No logger is explicitly created; the queue uses the Null logger if nothing is set by the caller. If you want logging you need to inject your instance of ILoggerFactory as a singleton.

Here is a simple serilog example

var log = new LoggerConfiguration()
	.WriteTo.Console()
    .MinimumLevel.Debug()
    .CreateLogger();

Log.Logger = log;

//NOTE - Serilog requires that you configure and setup serilog before creating the logging factory
var loggerFactory = LoggerFactory.Create(builder =>
	{
		builder.AddFilter(level => level >= LogLevel.Debug)
    		.AddSerilog();
	}
);


//when obtaining a queuecontainer, register the logging factory
container.Register<ILoggerFactory>(() => loggerFactory, LifeStyles.Singleton);

The integration tests uses a custom log provider to log errors - it can be found Here

Message ID logging scope

When a message handler runs, MessageId and CorrelationId are automatically pushed into the ILogger scope.

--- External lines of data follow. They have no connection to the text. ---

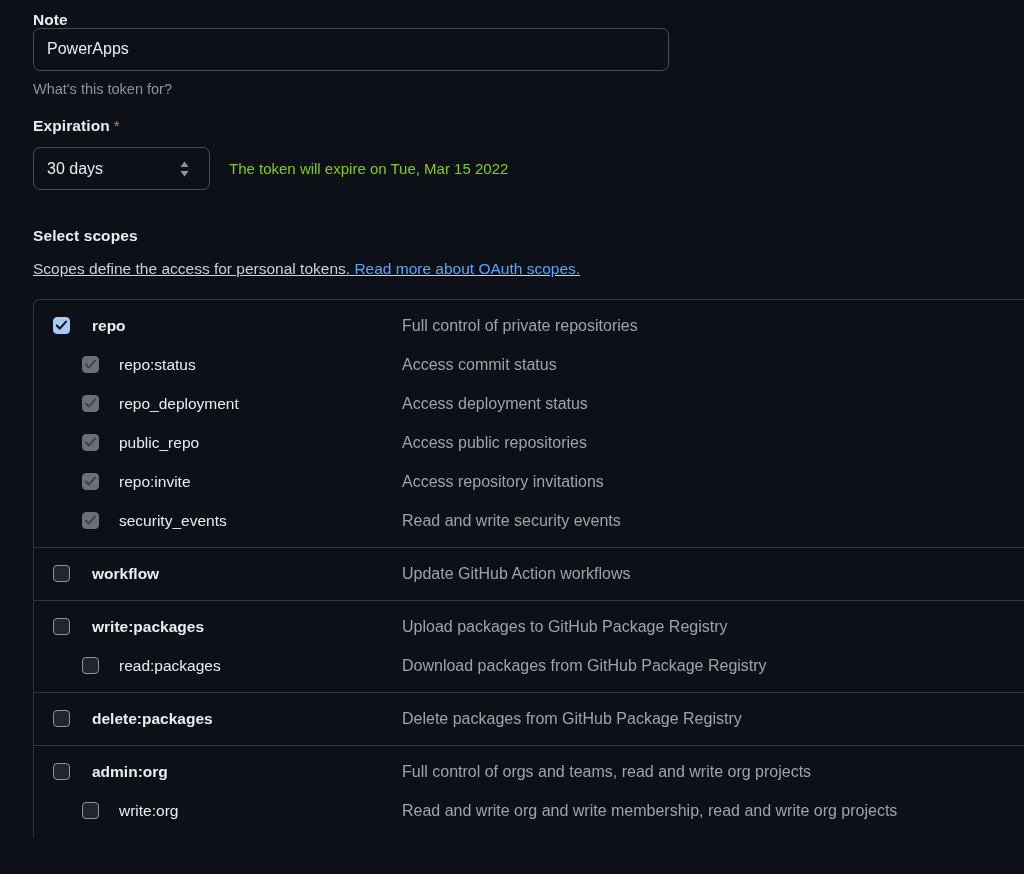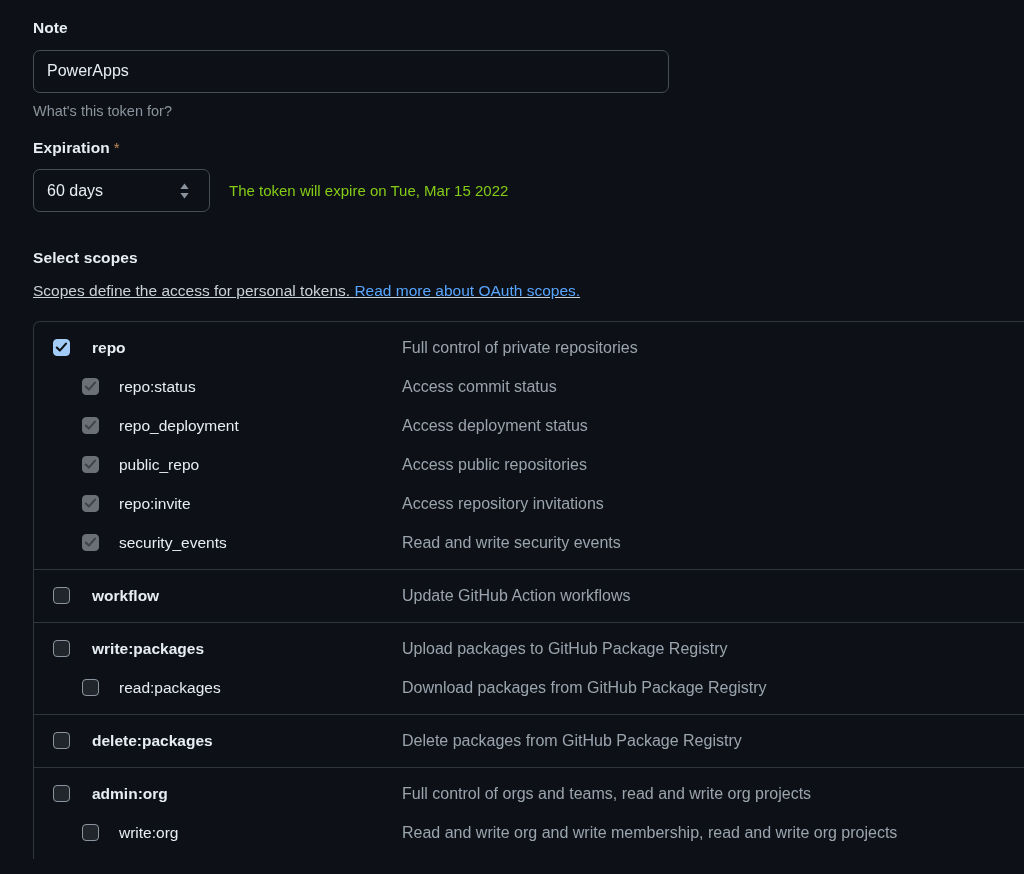--- a/index.html
+++ b/index.html
@@ -12,39 +12,38 @@
     height: 874px;
     background: #0d1117;
     color: #c9d1d9;
     font-family: "Liberation Sans", "DejaVu Sans", sans-serif;
     font-size: 14px;
     overflow: hidden;
     position: relative;
   }
 
   .page {
-    padding: 12px 0 0 33px;
+    padding: 4px 0 0 33px;
     width: 1024px;
     height: 874px;
     position: relative;
   }
 
   
   .field-label {
     font-size: 15.5px;
     font-weight: 700;
     color: #e6edf3;
     letter-spacing: .1px;
     line-height: 1;
     padding-top: 8px;
   }
   .note-block { padding-top: 0; }
 
   .text-input {
-    margin-top: 14px;
     display: block;
     width: 636px;
     height: 43px;
     background: #0d1117;
     border: 1px solid #474d56;
     border-radius: 7px;
     color: #e6edf3;
     font-family: "Liberation Sans", "DejaVu Sans", sans-serif;
     font-size: 16px;
     padding: 0 13px;
@@ -199,21 +198,21 @@
     <div class="hint">What's this token for?</div>
   </div>
 
   <div class="expiration-block">
     <div class="field-label">
       <span>Expiration</span><span class="req-star">*</span>
     </div>
     <div class="exp-row">
       <div class="select-wrap">
         <div class="select-box">
-          <span>60 days</span>
+          <span>30 days</span>
         </div>
         <svg class="select-caret" viewBox="0 0 11 17">
           <path d="M5.5 1 L9.6 6.4 L1.4 6.4 Z" fill="#8b949e"></path>
           <path d="M5.5 16 L9.6 10.6 L1.4 10.6 Z" fill="#8b949e"></path>
         </svg>
       </div>
       <div class="exp-note">The token will expire on Tue, Mar 15 2022</div>
     </div>
   </div>
 

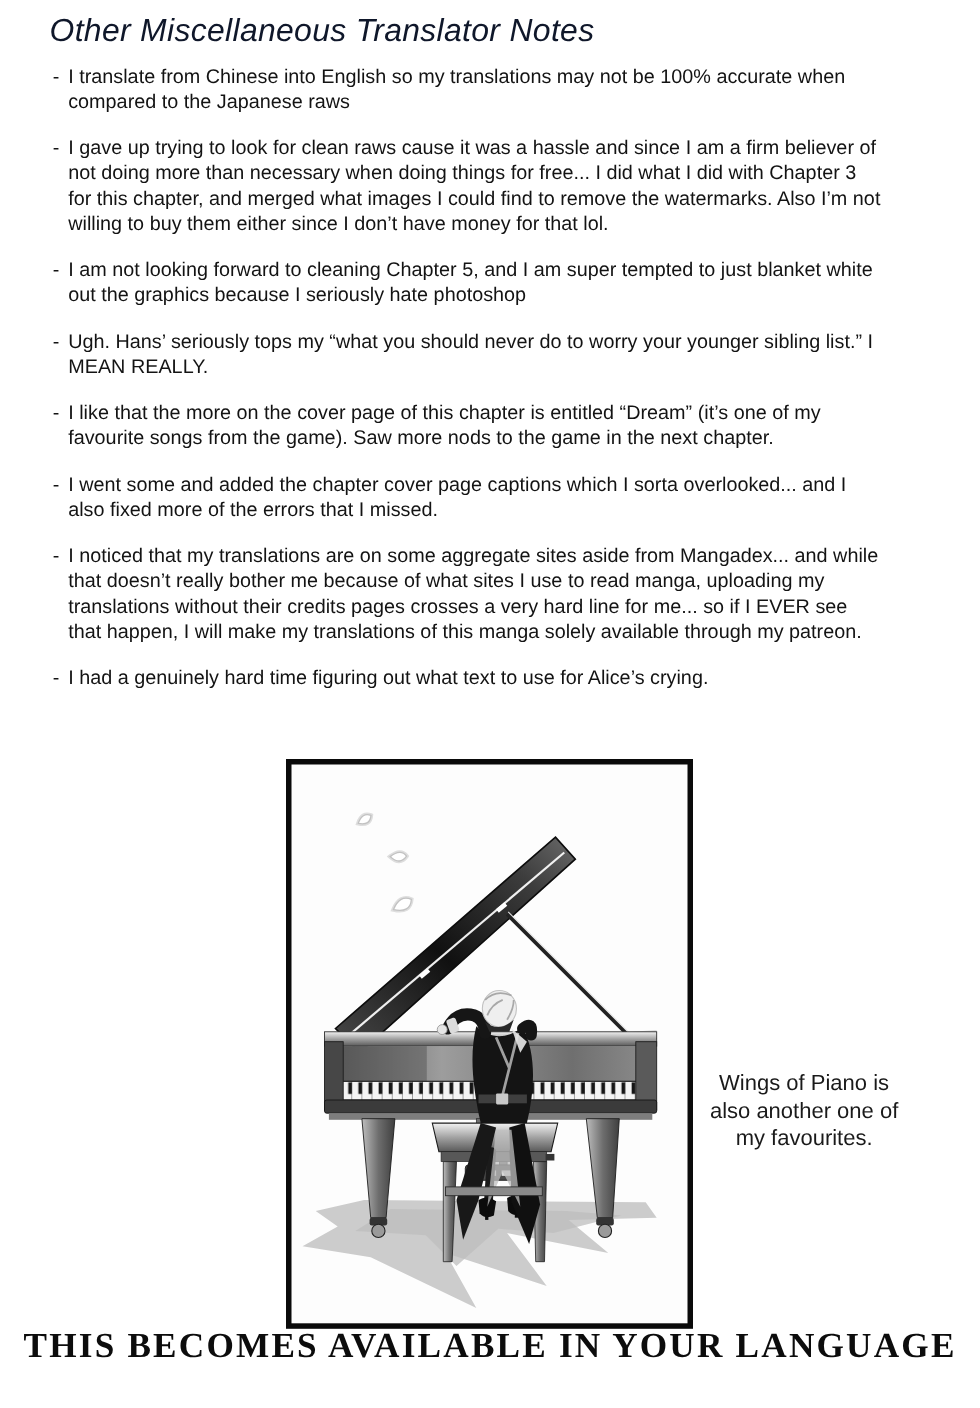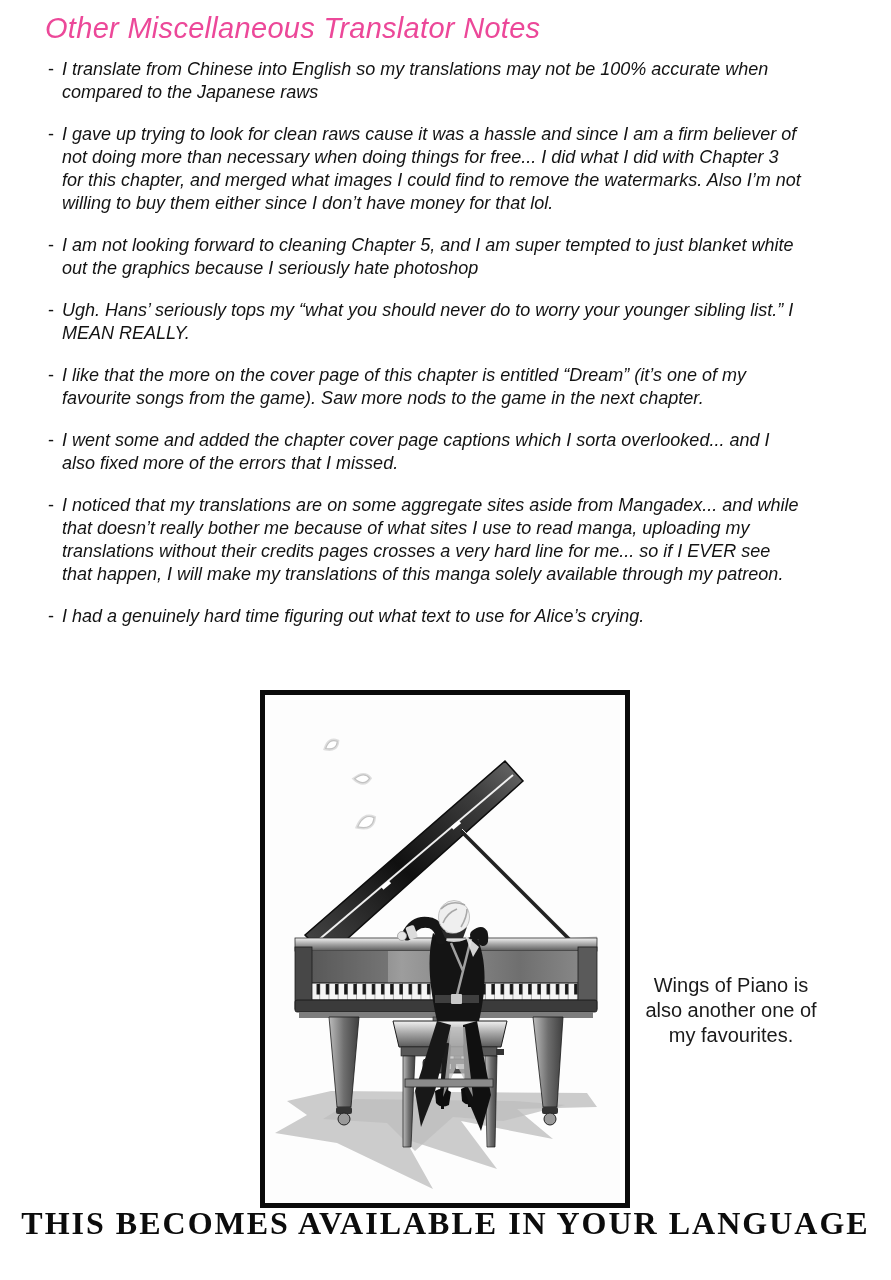--- a/index.html
+++ b/index.html
@@ -16,21 +16,21 @@
 
   
   .page-title {
     position: absolute;
     top: 12px;
     left: 45px;
     font-size: 29px;
     font-style: italic;
     font-weight: 500;
     letter-spacing: 0.3px;
-    color: #ec4899;
+    color: #0f172a;
   }
 
   
   .notes {
     position: absolute;
     top: 58px;
     left: 48px;
     width: 790px;
   }
   .note {
@@ -40,21 +40,20 @@
     line-height: 23px;
     color: #131313;
   }
   .note .marker {
     flex: 0 0 14px;
     width: 14px;
   }
   .note .text {
     flex: 1 1 auto;
     max-width: 742px;
-    font-style: italic;
   }
 
   
   .art-wrap {
     position: absolute;
     top: 686px;
     left: 0;
     width: 791px;
     height: 524px;
   }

Any logging you do inside your handler carries these values with no extra configuration.

consumer.Start<MyMessage>((message, notification) =>
{
    // Any ILogger calls here automatically include MessageId and CorrelationId
    _logger.LogInformation("Processing order");
    // In Serilog output: [13:45:02 INF] Processing order {MessageId=42, CorrelationId=abc-123}
}, notifications);

This works with any structured logging provider (Serilog, NLog, etc.). You can query your log backend by message ID to see all logs for a specific message, no extra code needed.

Always on, no configuration required.